Argumentum a contrario Wikipedia
Here the argument is based on the fact that red cars are not green cars and as such § 123 of the X-Law cannot be applied to them. This requires the law to be interpreted to determine which solution would have been desired if the lawmaker had considered red cars. In this case it's probably safe to assume that they only wanted to regulate green cars and not regulate cars of other colors.
On the other hand, this example:"§ 456 of the Y-Law says that it's irrelevant whether a message is sent by letter or by telegraph. As such, messages cannot be sent by fax machines."
As with the example above, the argument is based on the fact that the law does not mention something (in this case, faxes), but leaps to the interpretation that they must therefore not be used. Here, the belief that lawmakers intentionally excluded fax machines is less reasonable than the assumption that fax machines did not exist at this time and that, were the law passed today, they would have been mentioned. Here the a contrario argument is used fallaciously in two ways: it places the letter of the law above its intent, and mistakes a time, place, and manner law regulating letters and telegraphs, for a law only authorizing letters and telegraphs, which is it not.
Novel legal cases often hinge on more cogent arguments of the form:"§§ 455–457 of the Y-Law specifically cover messages sent by letter or by telegraph, and do not mention fax machines or electronic mail, and thus cannot be held to apply to either of the latter."

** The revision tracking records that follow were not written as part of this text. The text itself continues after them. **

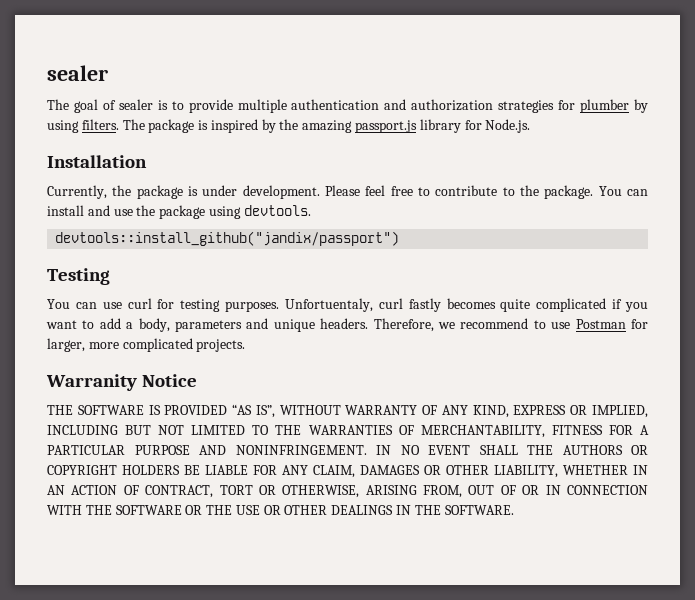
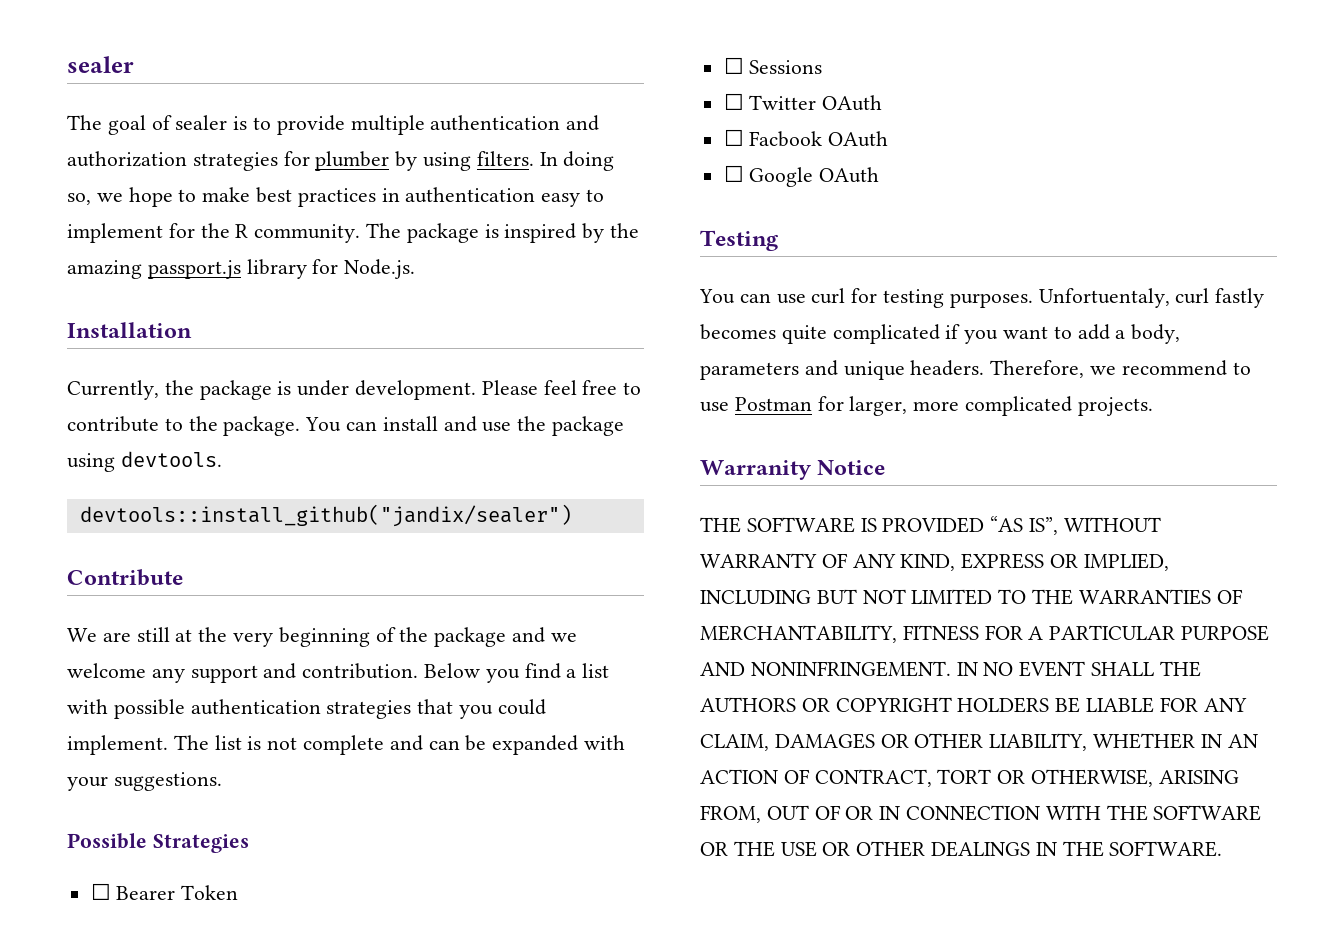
+ In doing so, we hope to make best practices in authentication easy to implement for the R community.
- devtools::install_github("jandix/passport")
+ devtools::install_github("jandix/sealer")
+ Contribute
+ We are still at the very beginning of the package and we welcome any support and contribution. Below you find a list with possible authentication strategies that you could implement. The list is not complete and can be expanded with your suggestions.
+ Possible Strategies
+ ☐ Bearer Token
+ ☐ Sessions
+ ☐ Twitter OAuth
+ ☐ Facbook OAuth
+ ☐ Google OAuth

Depending upon the intent and scope of the law, it may be held by the court to apply to the previously unaccounted-for situation by analogy, or to not not apply because the cases are insufficiently analogous, such that a legislative change to the law's wording would be required for such an expansion of scope. Cases raising such questions are increasingly common as technology introduces capabilities that are somewhat but not exactly analogous to those provided by older technologies. A high-profile example of the use of argumentum a contrario (rejected by the court) in such a case is Steve Jackson Games, Inc. v. United States Secret Service.